Mais peut être que si cette hormonothérapie nous était expliquée, si les médecins nous prévenaient des effets potentiels auxquels on s’expose versus les risques avérés, s’ils ne niaient pas ce réel inconfort de vie, je dis  bien peut être, serions nous moins nombreuses à stopper tout traitement. Peut être également que si nos proches arrêtaient de nous considérer comme guéries dès la fin des chimios, s’ils entendaient nos plaintes, les choses nous seraient facilitées. A ce jour, au mieux, si nous sommes écoutées, les cancérologues pallient aux effets secondaires par d’autres médicaments : gels vaginaux, antidépresseurs, homéopathie …  viennent s’ajouter aux nombreux traitements que l’on a déjà ingurgités. Ce n’est pas une solution!

L’hormonothérapie a depuis 20 ans sauvé des vies et si ce traitement adjuvant ne nous protège pas assurément, il a le mérite d’exister.
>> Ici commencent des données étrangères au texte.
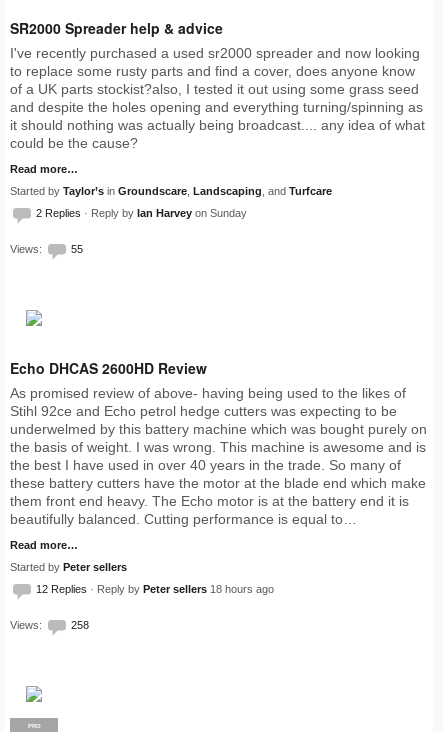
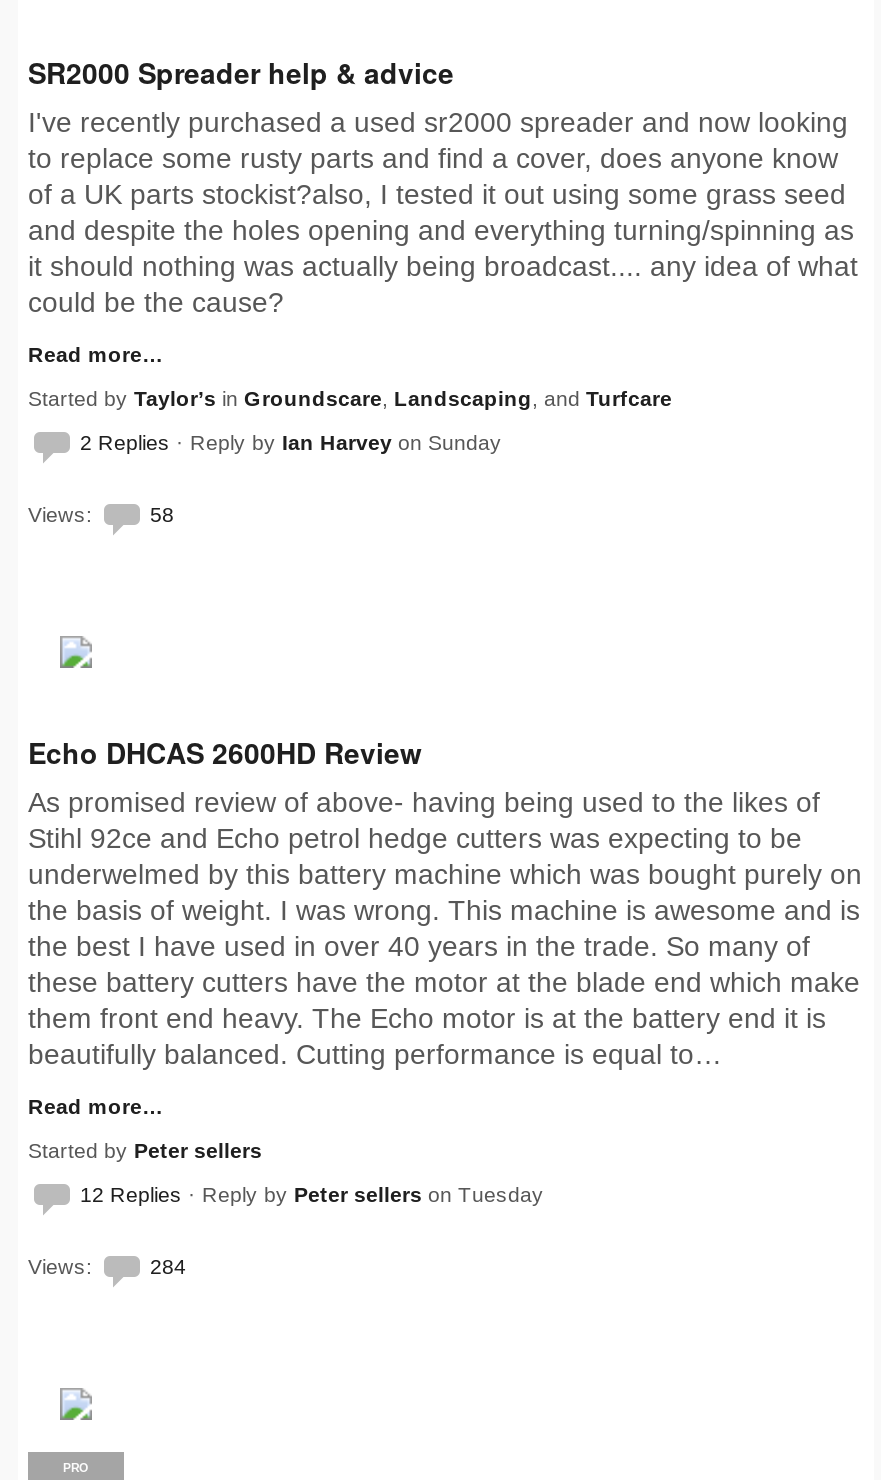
- 55
+ 58

- 12 Replies · Reply by Peter sellers 18 hours ago
+ 12 Replies · Reply by Peter sellers on Tuesday

- 258
+ 284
Il est important, voire même urgent de trouver enfin des médicaments sans effets secondaires invalidants afin de permettre à chacune de vivre correctement tout en continuant de lutter. C’est encore et toujours par la recherche que nous réussirons. En attendant des femmes souffrent  et se démènent seules entre  peur de la récidive et risque avéré, jusqu’à faire un choix potentiellement dangereux pour leur vie !

Et vous, avez vous été confrontées à ce genre de décision?